Pourquoi c’est important pour le marché
L'ambassadeur américain à l'ONU a confirmé l'arrêt des attaques contre l'Iran, déclarant que cela donne un espace aux négociations. L'Iran a également déclaré avoir cessé ses frappes de représailles dans la région. Ces développements suscitent l'espoir d'une résolution du conflit qui a perturbé les marchés mondiaux de l'énergie.
La guerre avait effectivement fermé le détroit d'Ormuz, une voie de navigation essentielle pour environ 20% du pétrole et du GNL mondiaux. Un protocole d'accord de juin avait rouvert le détroit et ramené le pétrole à des niveaux d'avant-guerre autour de 70 dollars, mais le cessez-le-feu a échoué plus tôt ce mois-ci, ravivant les craintes d'approvisionnement.

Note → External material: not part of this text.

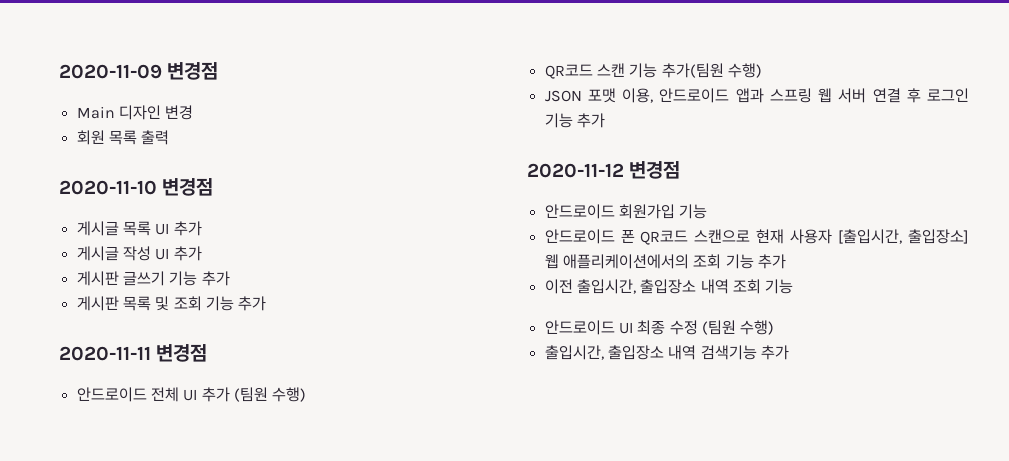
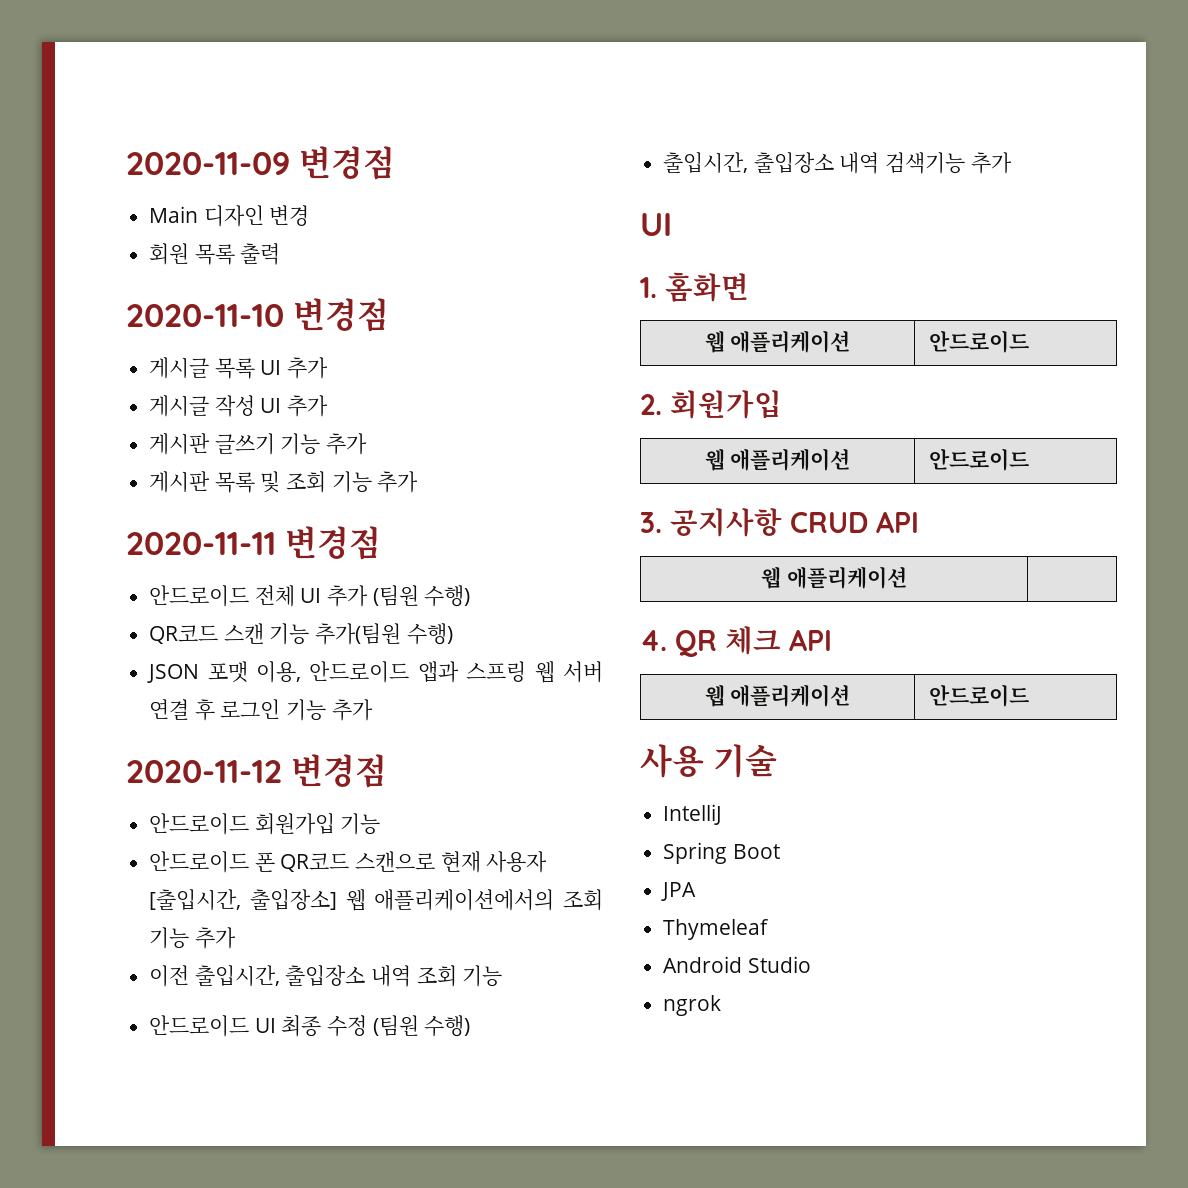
(789, 352) none -> [640,213,672,236] [640,272,749,302] [704,330,851,353] [929,330,1030,353] [640,390,782,419] [704,448,851,471] [929,448,1030,471] [640,508,919,537] [761,566,907,589] [640,626,832,657] [704,684,851,707] [929,684,1030,707] [640,744,777,778] [663,804,723,825] [663,842,780,864] [661,882,697,901] [663,919,770,940] [663,956,811,973] [663,995,722,1016] // UI // 1. 홈화면 // 웹 애플리케이션 | 안드로이드 // 2. 회원가입 // 웹 애플리케이션 | 안드로이드 // 3. 공지사항 CRUD API // 웹 애플리케이션 | // 4. QR 체크 API // 웹 애플리케이션 | 안드로이드 // 사용 기술 // IntelliJ // Spring Boot // JPA // Thymeleaf // Android Studio // ngrok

Une pression supplémentaire est venue des attaques de la milice houthie contre des pétroliers en mer Rouge, menaçant une route d'exportation alternative pour l'Arabie saoudite. Malgré la forte baisse, les analystes restent prudents. Susannah Streeter de Wealth Club a noté qu'il subsiste une incertitude significative sur les prix et une méfiance quant à savoir si les négociations mèneront à une percée durable.
Ce que les traders doivent surveiller
Le conflit et son impact sur le pétrole ont augmenté les coûts des carburants à l'échelle mondiale, avec des répercussions sur l'inflation et les prix alimentaires. Les marchés surveillent désormais de près les signes d'une désescalade durable.